*EXERCISE BRIEF*:
Using the data below, return all lines in which "height" appears.

----- MATERIAL PROVIDED -----

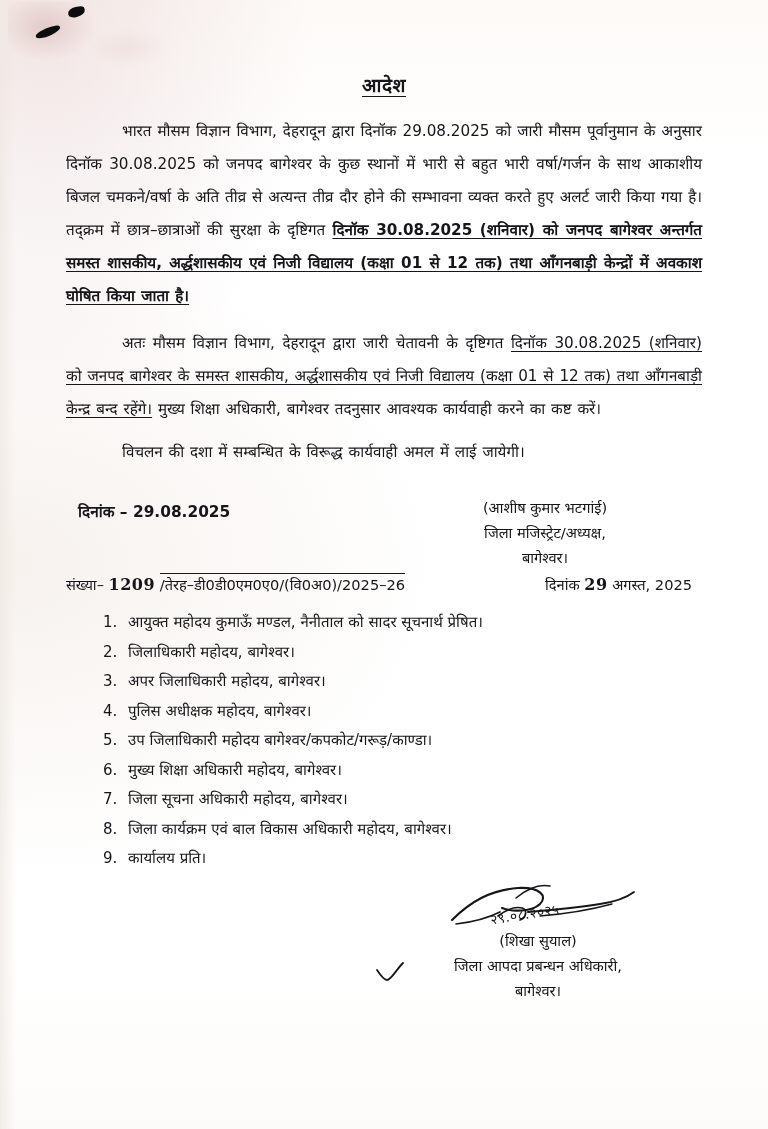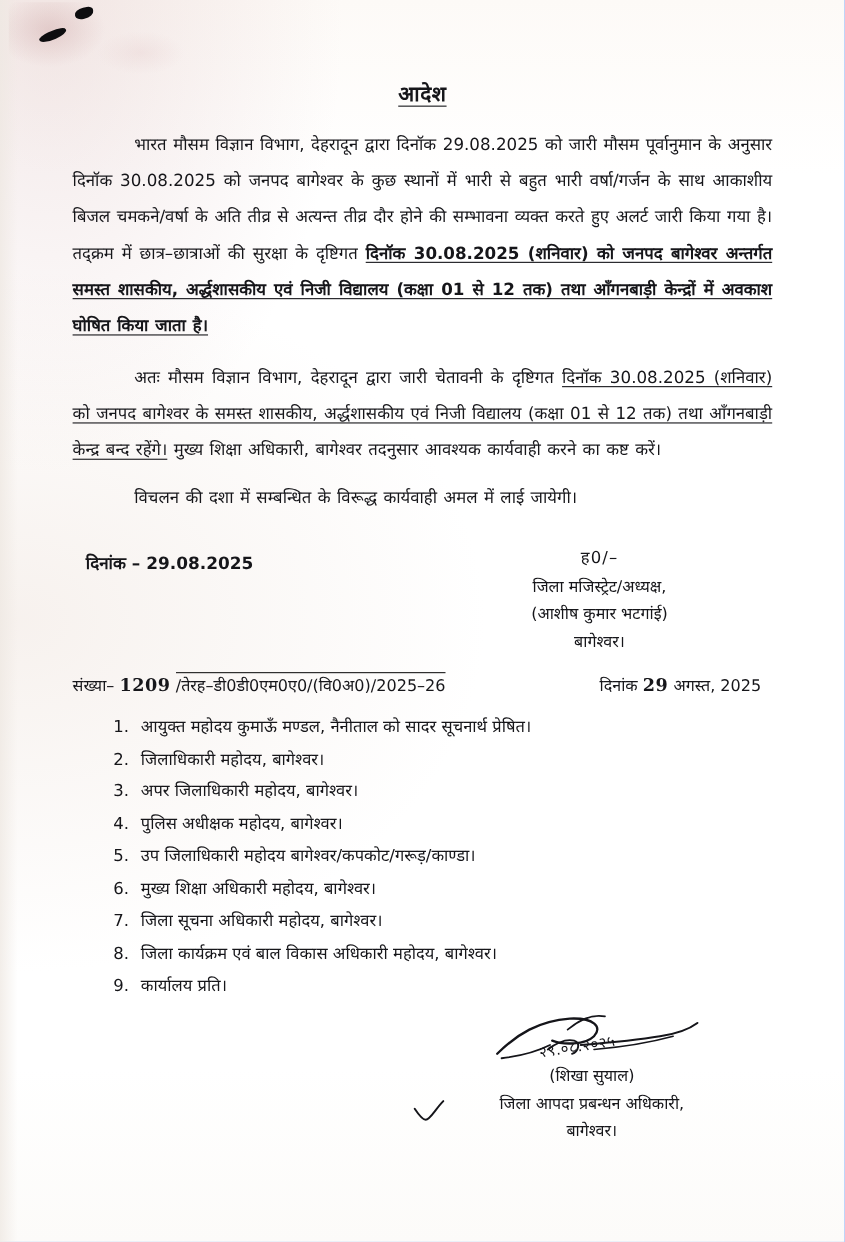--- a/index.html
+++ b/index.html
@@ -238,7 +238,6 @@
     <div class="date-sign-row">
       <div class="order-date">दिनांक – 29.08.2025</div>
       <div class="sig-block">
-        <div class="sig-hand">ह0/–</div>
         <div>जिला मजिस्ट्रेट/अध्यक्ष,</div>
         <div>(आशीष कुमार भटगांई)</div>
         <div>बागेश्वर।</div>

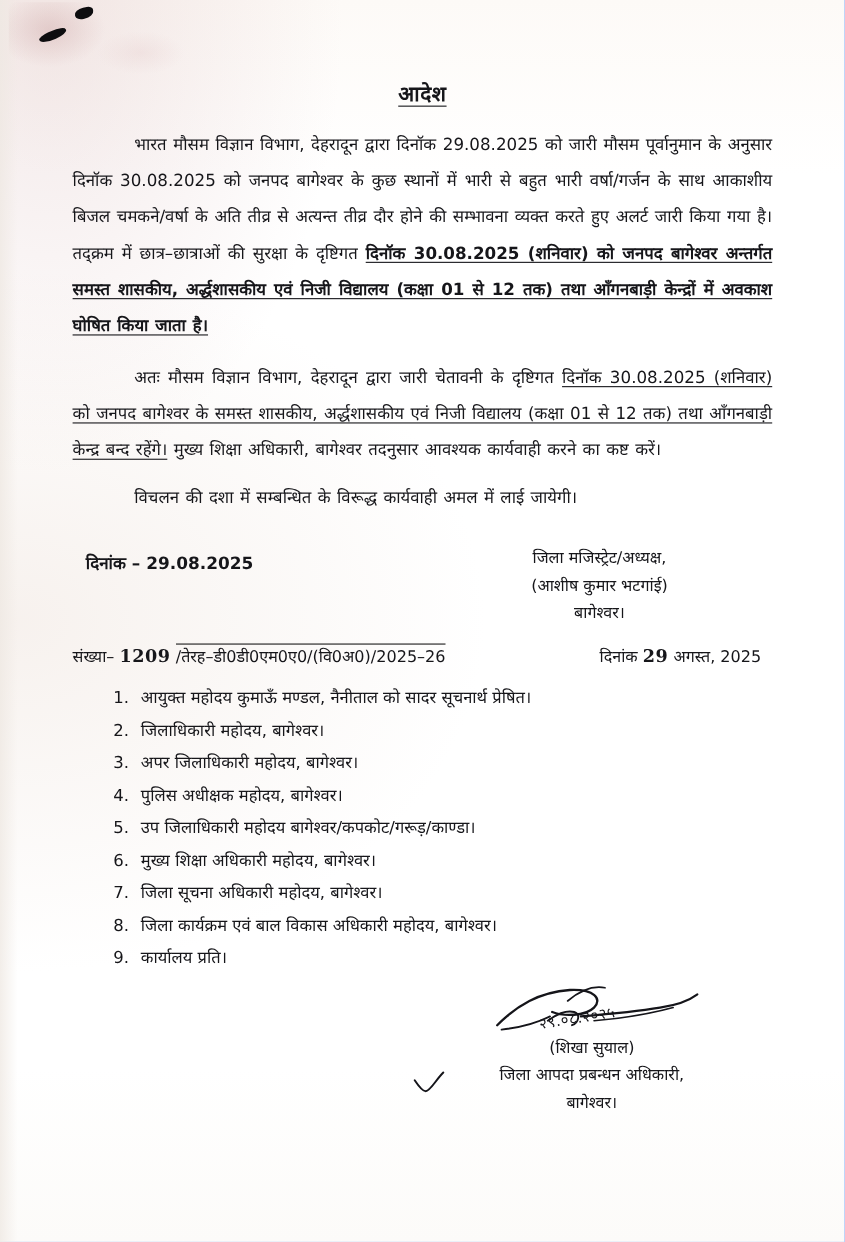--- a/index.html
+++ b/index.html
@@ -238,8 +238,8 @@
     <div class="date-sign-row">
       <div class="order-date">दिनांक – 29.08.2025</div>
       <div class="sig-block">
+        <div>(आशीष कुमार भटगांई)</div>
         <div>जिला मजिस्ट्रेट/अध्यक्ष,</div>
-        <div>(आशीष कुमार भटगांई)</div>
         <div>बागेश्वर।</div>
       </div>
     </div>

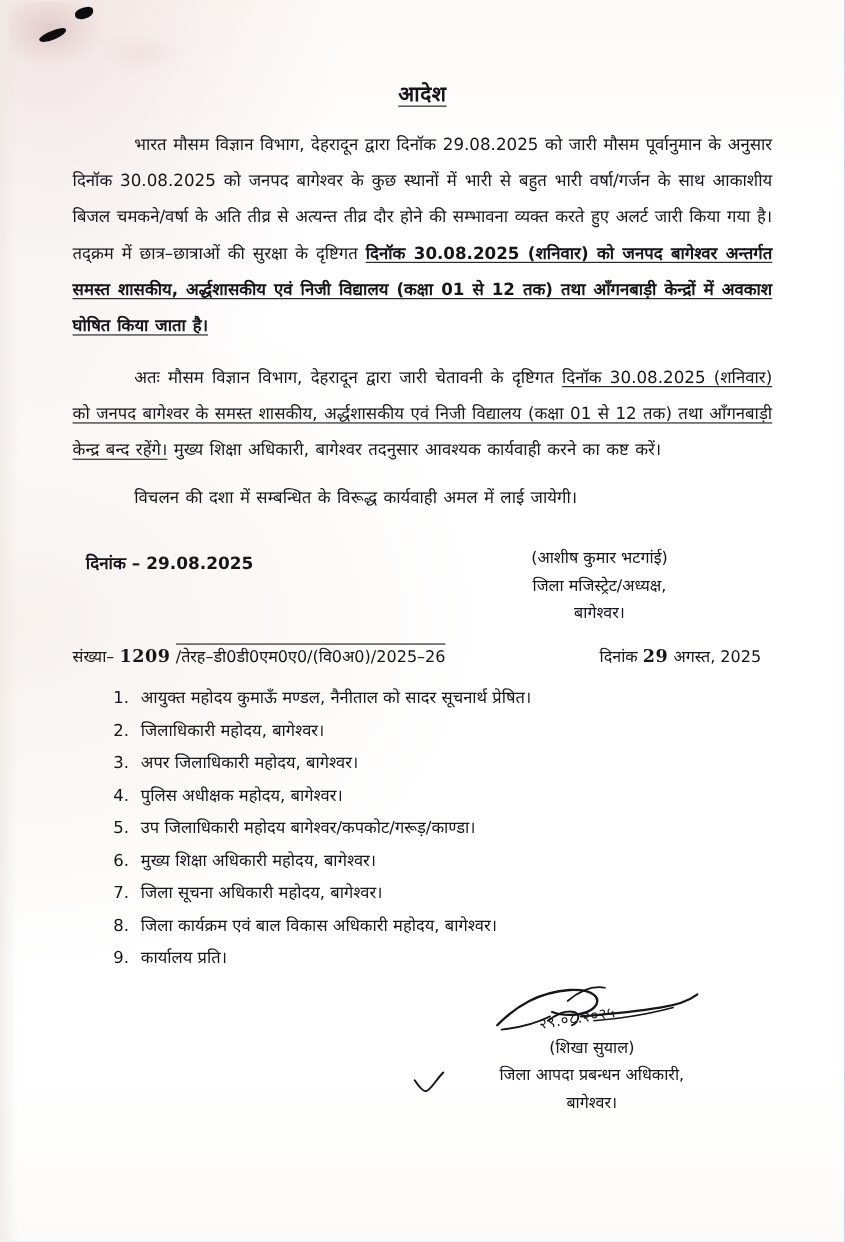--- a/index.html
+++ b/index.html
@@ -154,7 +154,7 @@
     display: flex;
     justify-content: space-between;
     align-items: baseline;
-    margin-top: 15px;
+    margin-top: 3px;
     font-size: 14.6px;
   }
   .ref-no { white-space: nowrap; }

-----
----- MATERIAL PROVIDED -----

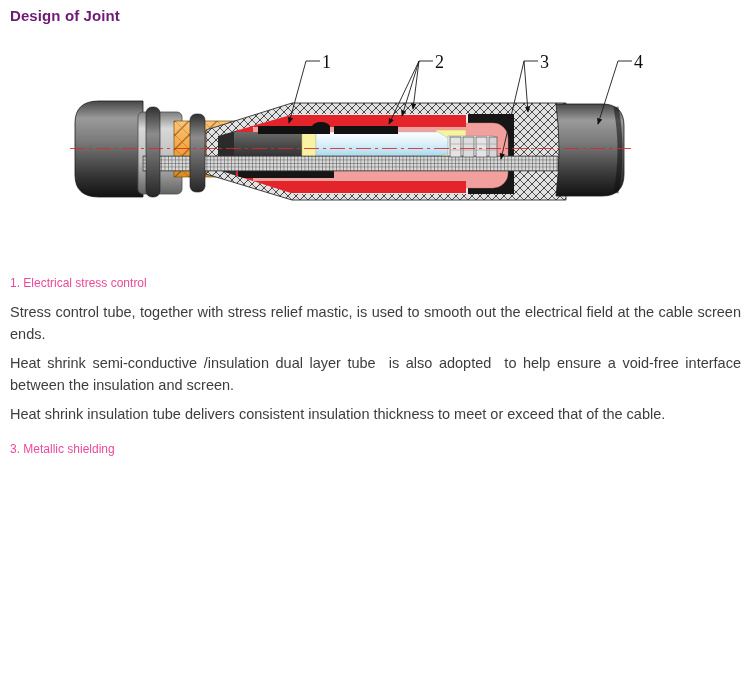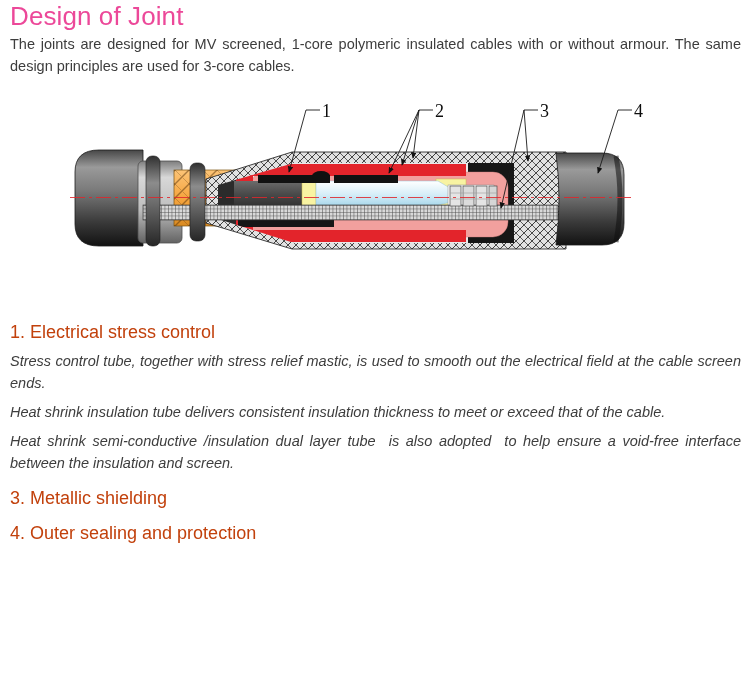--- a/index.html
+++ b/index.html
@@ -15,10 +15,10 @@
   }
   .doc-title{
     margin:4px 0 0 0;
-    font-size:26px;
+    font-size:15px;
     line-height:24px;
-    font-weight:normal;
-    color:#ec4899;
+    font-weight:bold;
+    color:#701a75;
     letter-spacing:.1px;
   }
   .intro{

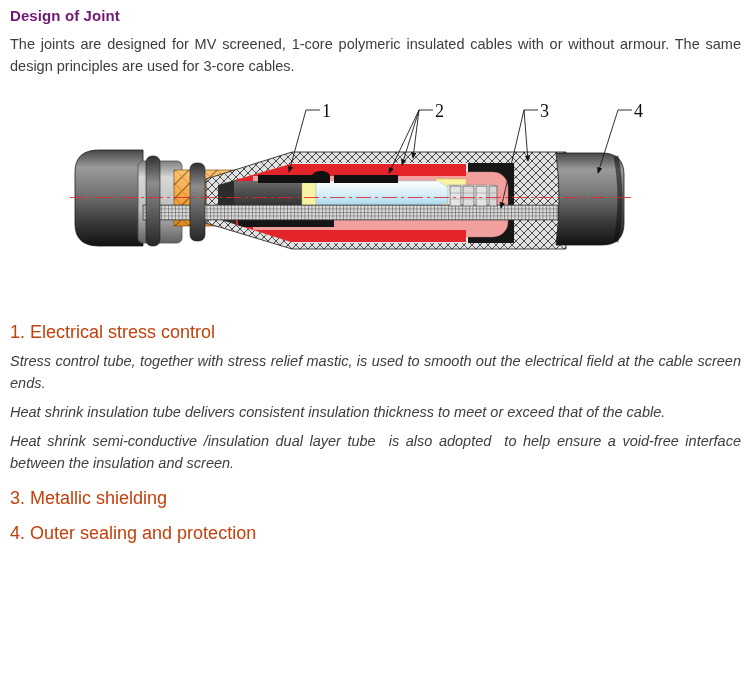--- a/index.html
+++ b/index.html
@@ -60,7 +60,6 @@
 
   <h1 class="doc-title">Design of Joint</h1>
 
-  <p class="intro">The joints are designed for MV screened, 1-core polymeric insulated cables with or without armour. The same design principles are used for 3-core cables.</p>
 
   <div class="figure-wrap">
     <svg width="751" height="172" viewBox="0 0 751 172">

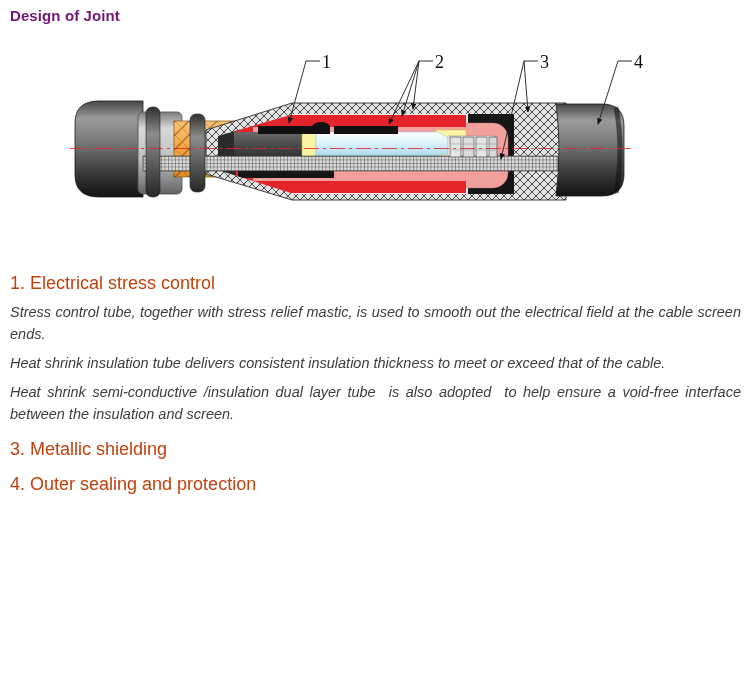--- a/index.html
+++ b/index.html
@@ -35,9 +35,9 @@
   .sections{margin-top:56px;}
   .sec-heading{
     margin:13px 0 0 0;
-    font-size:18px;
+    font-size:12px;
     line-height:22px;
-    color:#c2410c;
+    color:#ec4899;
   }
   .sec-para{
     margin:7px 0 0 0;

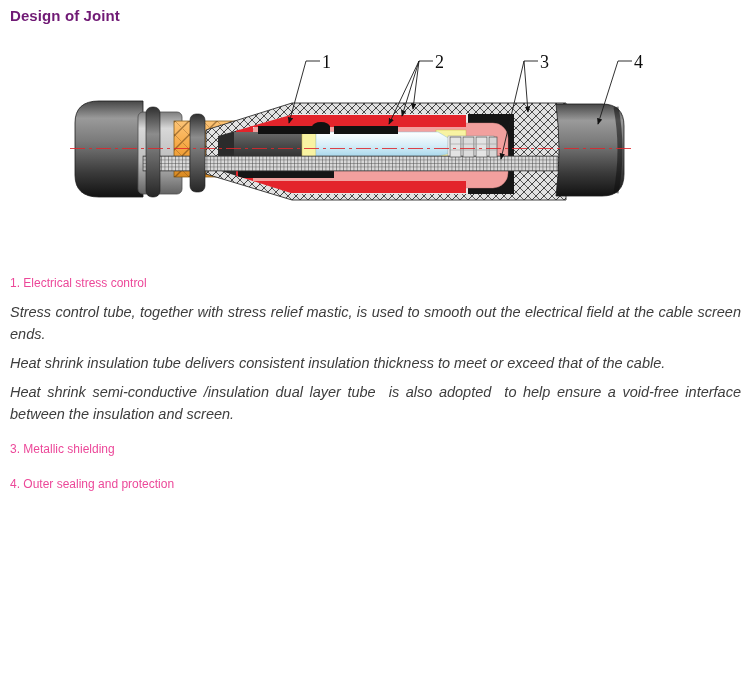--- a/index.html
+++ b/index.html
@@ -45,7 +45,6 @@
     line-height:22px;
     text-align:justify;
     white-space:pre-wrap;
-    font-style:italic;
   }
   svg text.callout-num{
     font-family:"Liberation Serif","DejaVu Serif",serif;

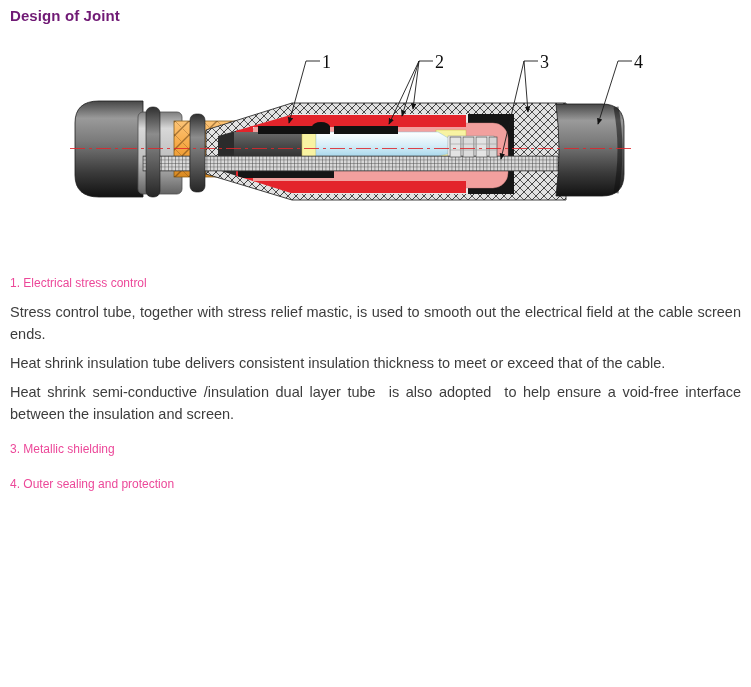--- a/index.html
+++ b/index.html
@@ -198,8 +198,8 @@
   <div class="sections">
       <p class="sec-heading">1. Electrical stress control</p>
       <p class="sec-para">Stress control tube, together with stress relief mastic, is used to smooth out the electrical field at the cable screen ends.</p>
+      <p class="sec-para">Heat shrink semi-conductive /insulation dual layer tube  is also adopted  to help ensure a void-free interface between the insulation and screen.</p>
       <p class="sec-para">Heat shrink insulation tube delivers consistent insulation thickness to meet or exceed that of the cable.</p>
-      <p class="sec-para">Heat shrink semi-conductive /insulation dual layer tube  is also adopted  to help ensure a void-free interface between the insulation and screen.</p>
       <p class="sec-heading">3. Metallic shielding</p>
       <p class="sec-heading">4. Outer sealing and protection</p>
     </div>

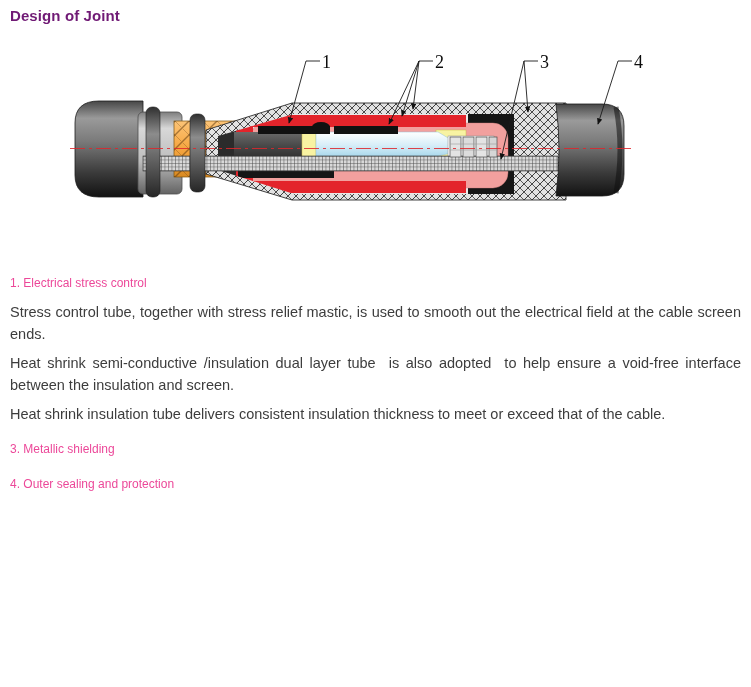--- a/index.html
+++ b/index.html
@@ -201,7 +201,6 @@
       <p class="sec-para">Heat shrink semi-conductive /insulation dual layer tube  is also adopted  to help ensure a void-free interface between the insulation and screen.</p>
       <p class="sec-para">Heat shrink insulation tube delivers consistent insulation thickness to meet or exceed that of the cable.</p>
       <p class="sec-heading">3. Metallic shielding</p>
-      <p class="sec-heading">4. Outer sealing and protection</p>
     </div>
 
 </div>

-----

*EXERCISE SOLUTION*:
     line-height:24px;
     <svg width="751" height="172" viewBox="0 0 751 172">
     line-height:22px;
     line-height:22px;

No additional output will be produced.